__What this task involves__
Look through the data that follows and copy each line with the string "Math".

__Working data__
*****
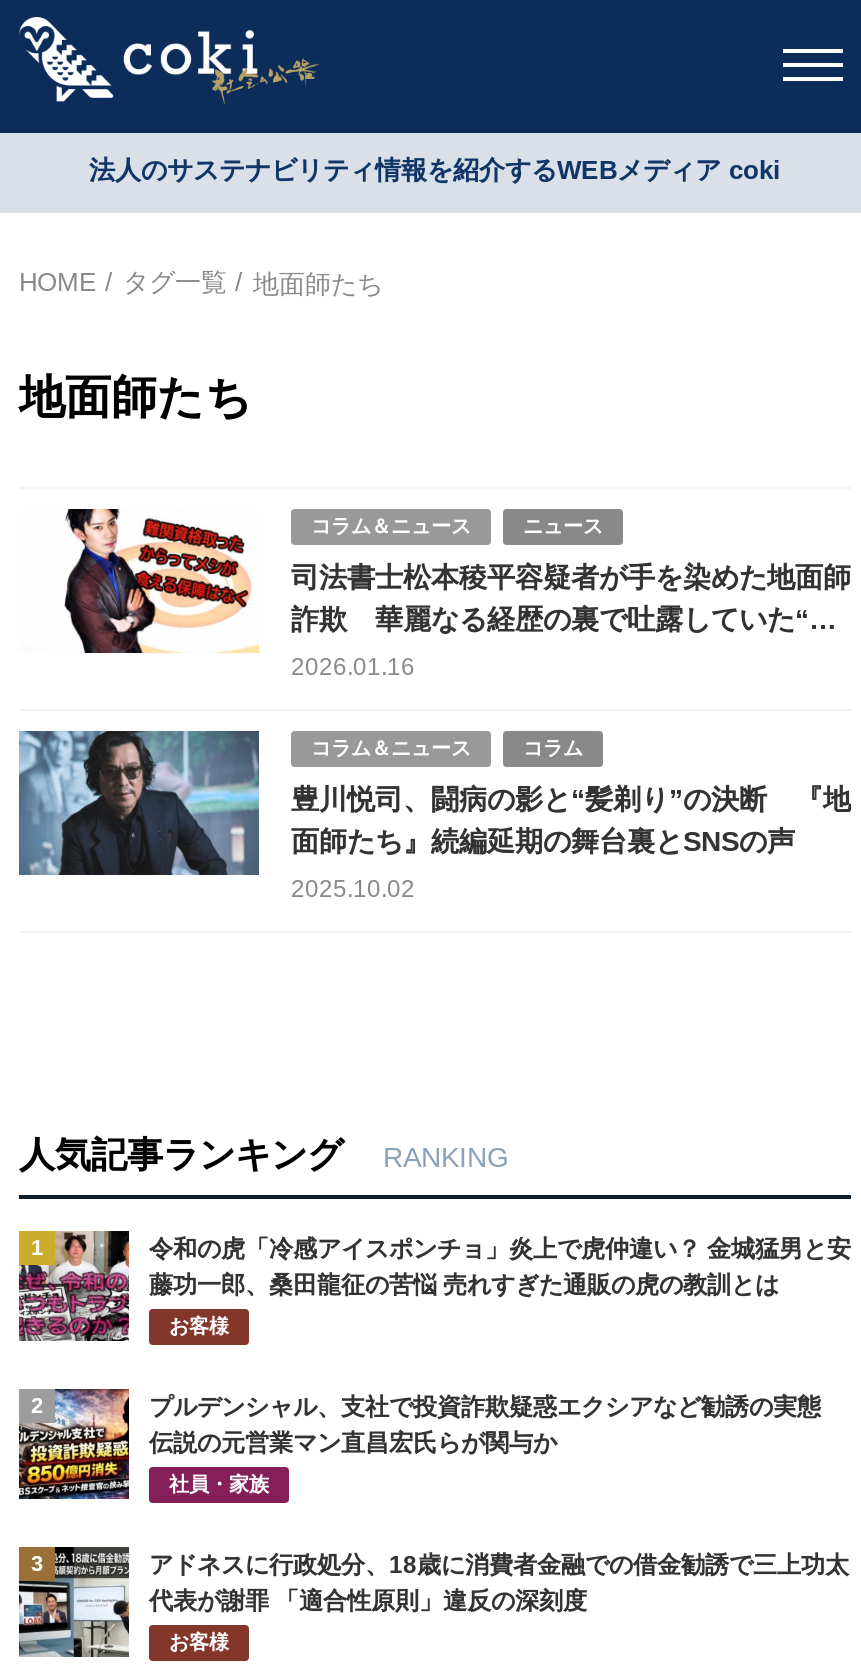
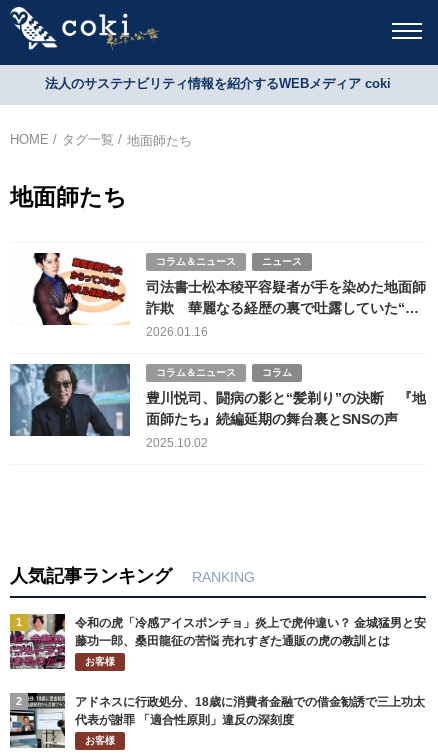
[19,1389,845,1575] [image] | プルデンシャル、支社で投資詐欺疑惑エクシアなど勧誘の実態 | 伝説の元営業マン直昌宏氏らが関与か | 社員・家族 | 3 -> none

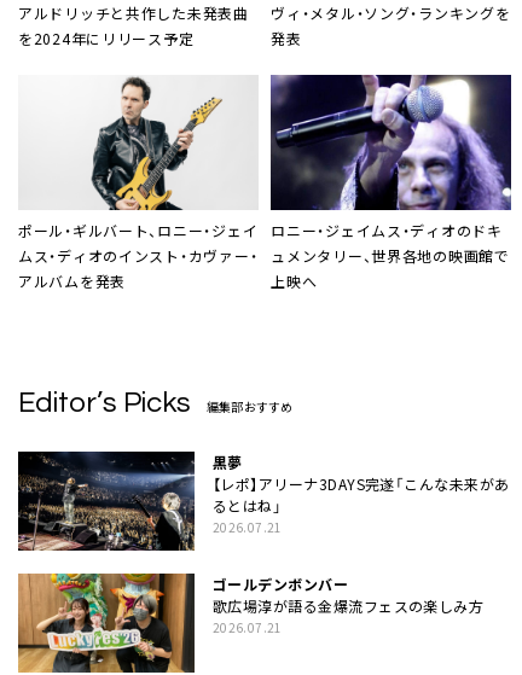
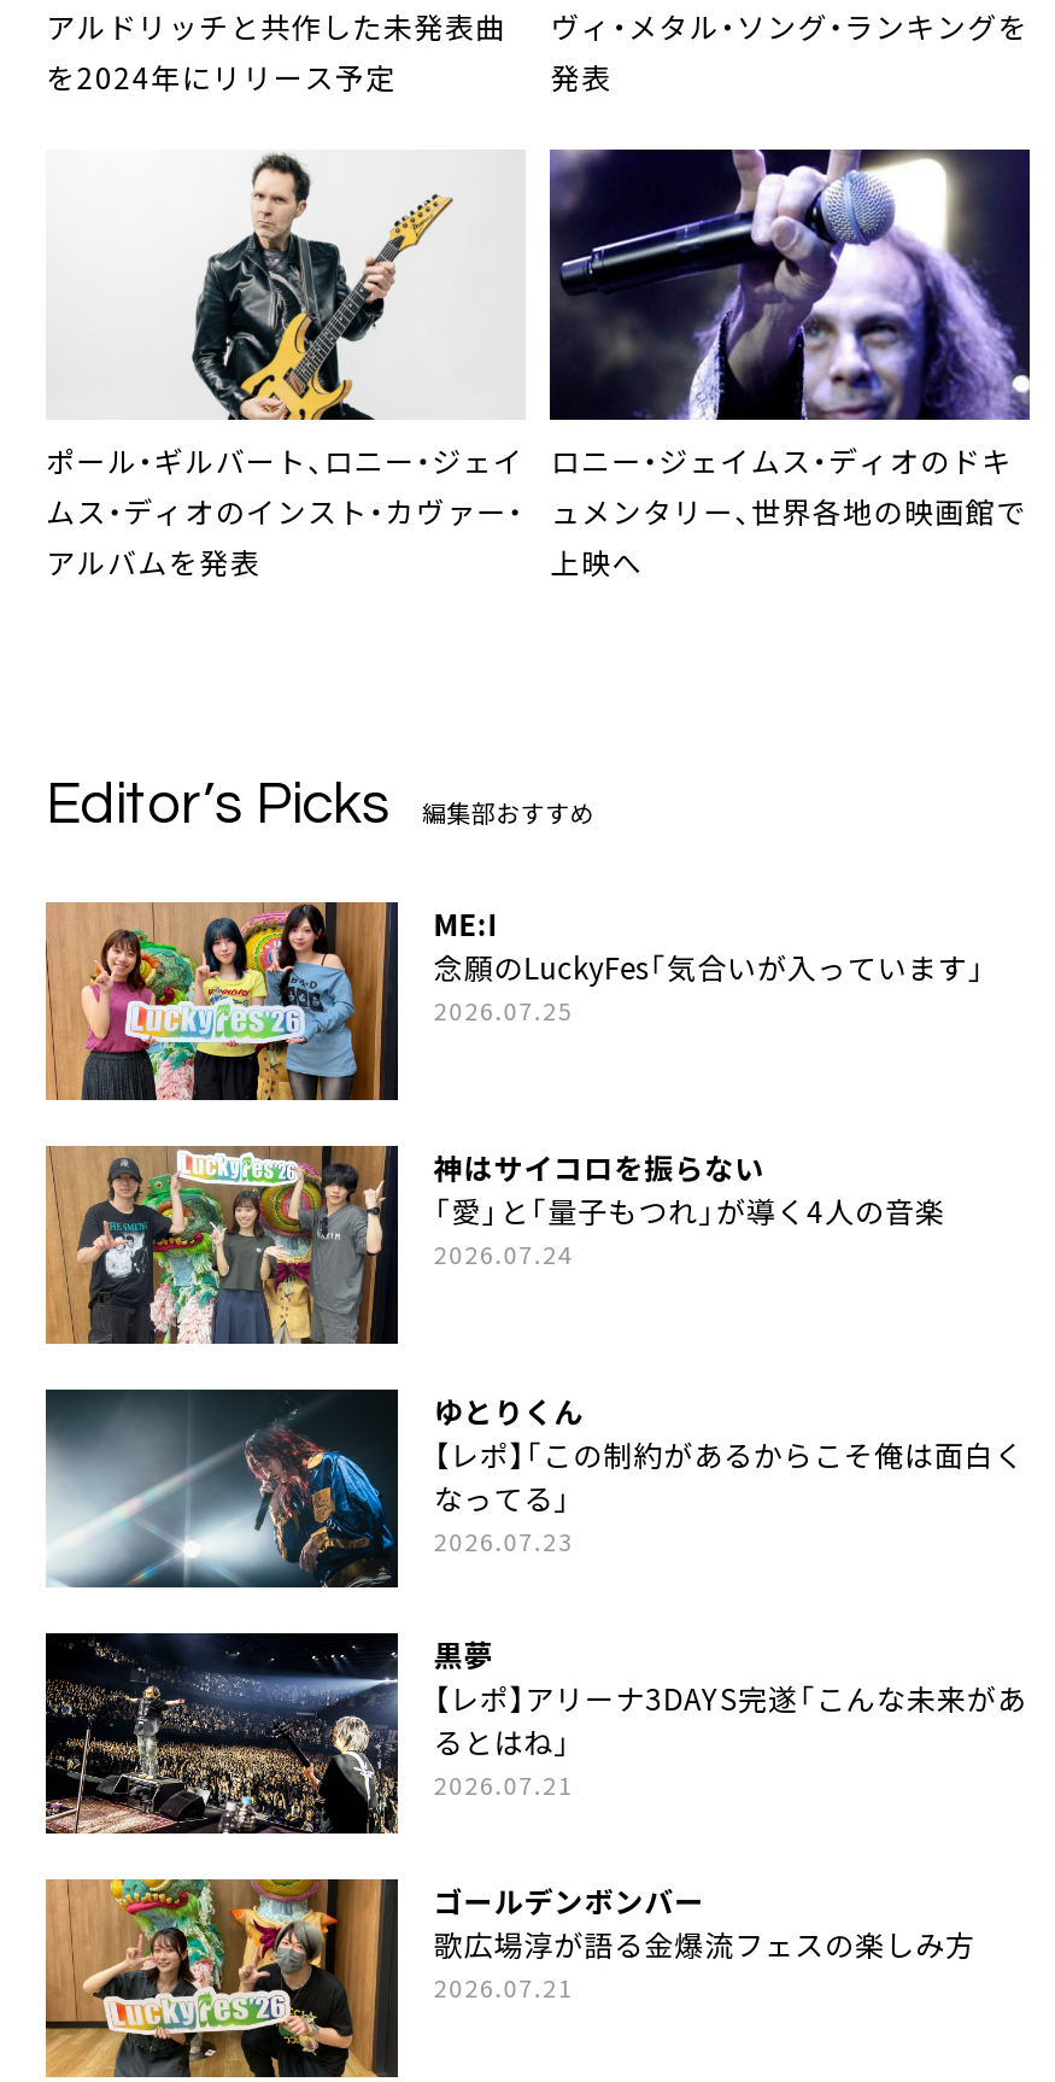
none -> [43,900,986,1103] [image] | ME:I | 念願のLuckyFes「気合いが入っています」 | 2026.07.25
none -> [43,1144,945,1346] [image] | 神はサイコロを振らない | 「愛」と「量子もつれ」が導く4人の音楽 | 2026.07.24
none -> [43,1385,1024,1590] [image] | ゆとりくん | 【レポ】「この制約があるからこそ俺は面白く | なってる」 | 2026.07.23

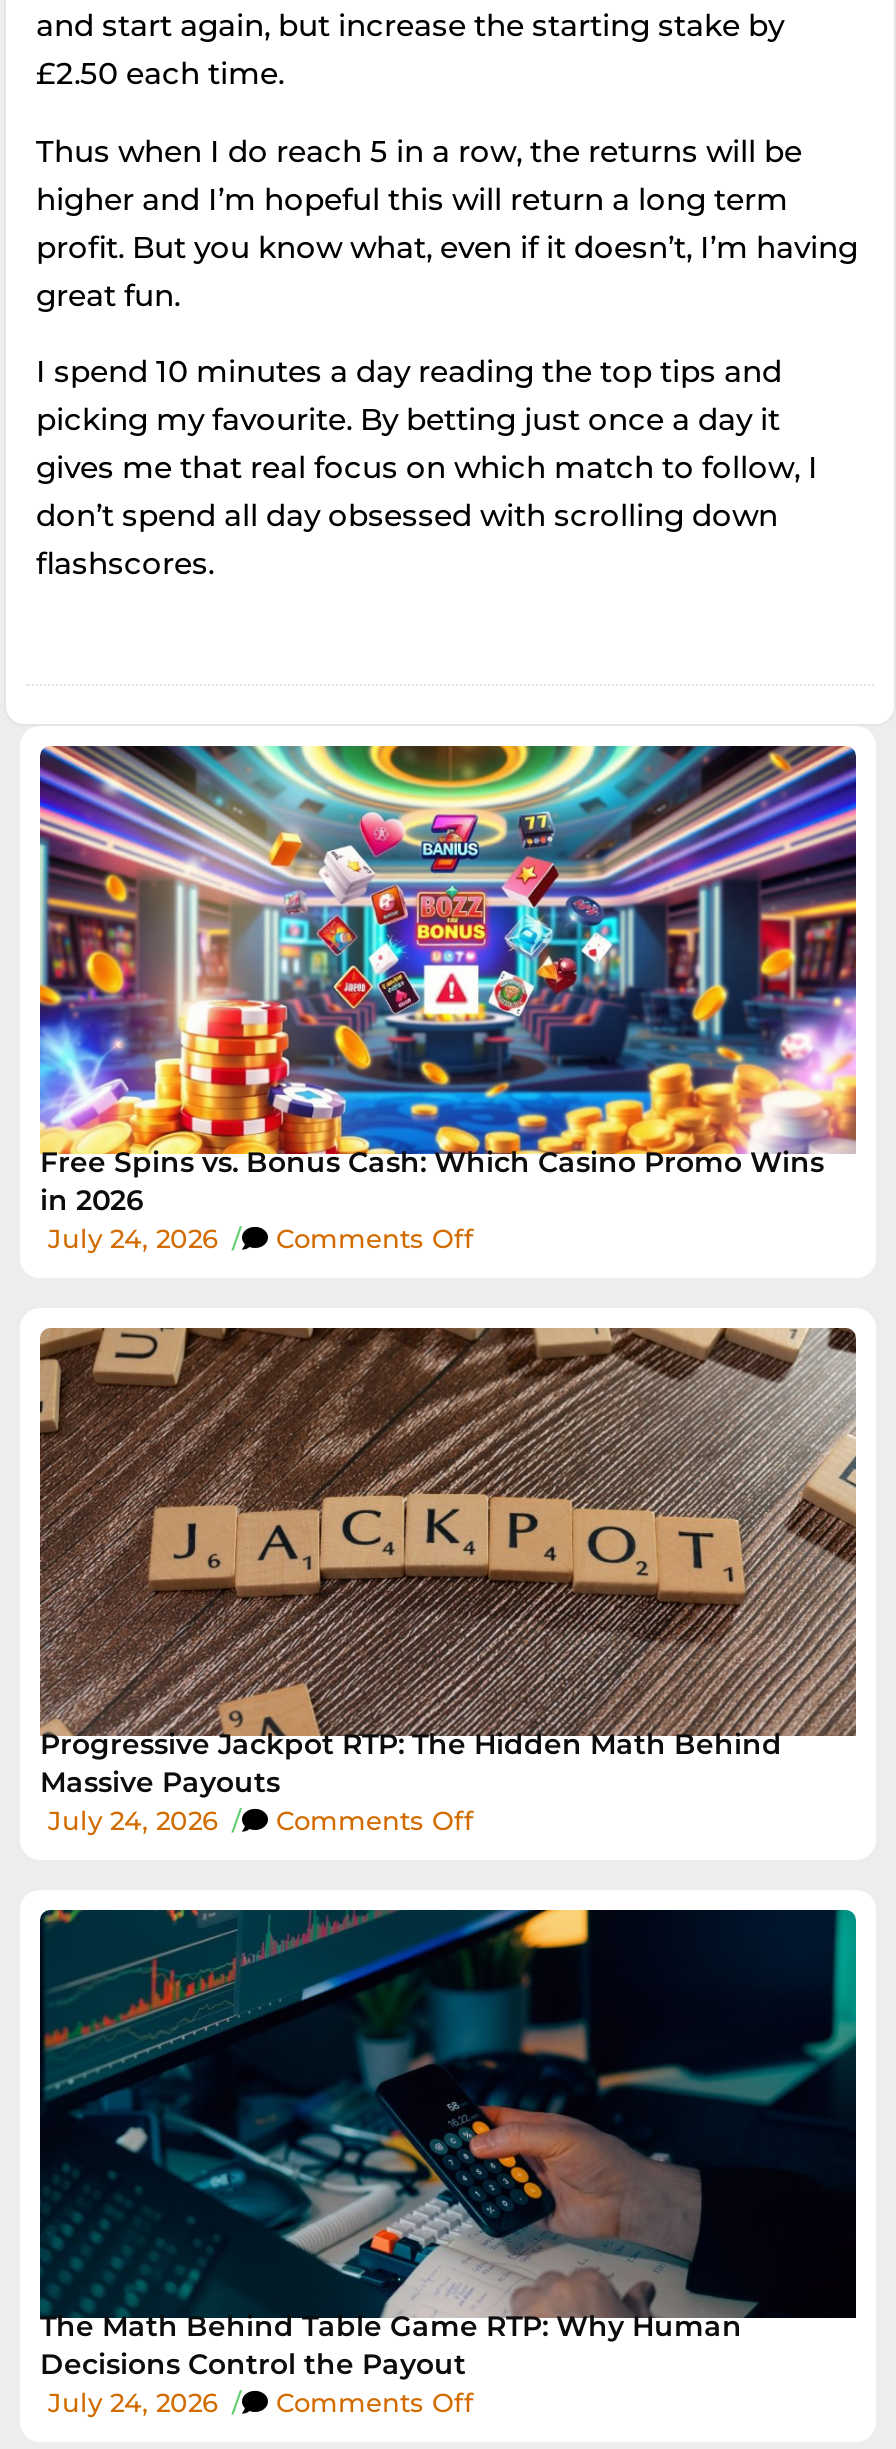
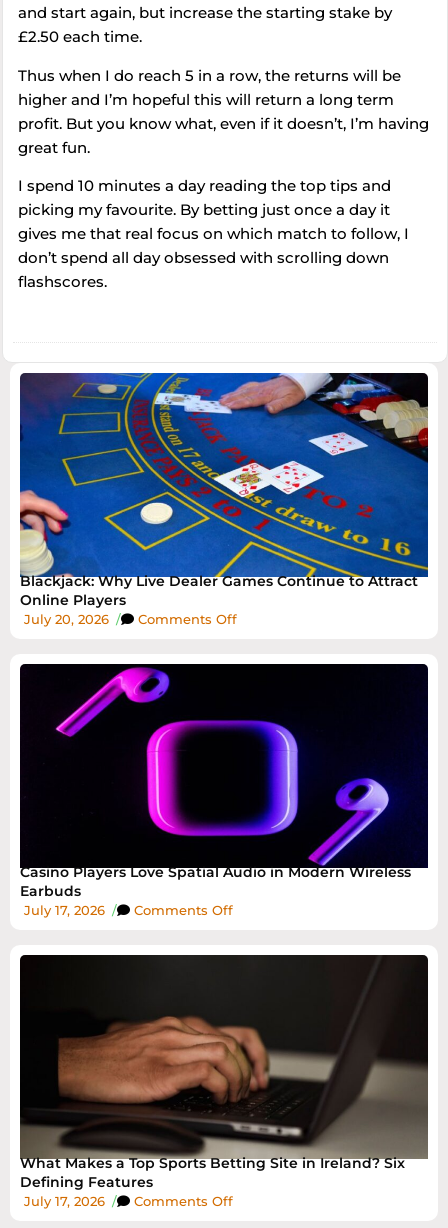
[38,744,858,1254] [image] | Free Spins vs. Bonus Cash: Which Casino Promo Wins | in 2026 | July 24, 2026 / -> [19,372,429,627] [image] | Blackjack: Why Live Dealer Games Continue to Attract | Online Players | July 20, 2026 /
[38,1326,858,1836] [image] | Progressive Jackpot RTP: The Hidden Math Behind | Massive Payouts | July 24, 2026 / -> [19,663,429,918] [image] | Casino Players Love Spatial Audio in Modern Wireless | Earbuds | July 17, 2026 /
[40,1908,858,2418] [image] | The Math Behind Table Game RTP: Why Human | Decisions Control the Payout | July 24, 2026 / -> [20,954,429,1209] [image] | What Makes a Top Sports Betting Site in Ireland? Six | Defining Features | July 17, 2026 /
*****
__Reply__
[38,1326,858,1836] [image] | Progressive Jackpot RTP: The Hidden Math Behind | Massive Payouts | July 24, 2026 / -> [19,663,429,918] [image] | Casino Players Love Spatial Audio in Modern Wireless | Earbuds | July 17, 2026 /
[40,1908,858,2418] [image] | The Math Behind Table Game RTP: Why Human | Decisions Control the Payout | July 24, 2026 / -> [20,954,429,1209] [image] | What Makes a Top Sports Betting Site in Ireland? Six | Defining Features | July 17, 2026 /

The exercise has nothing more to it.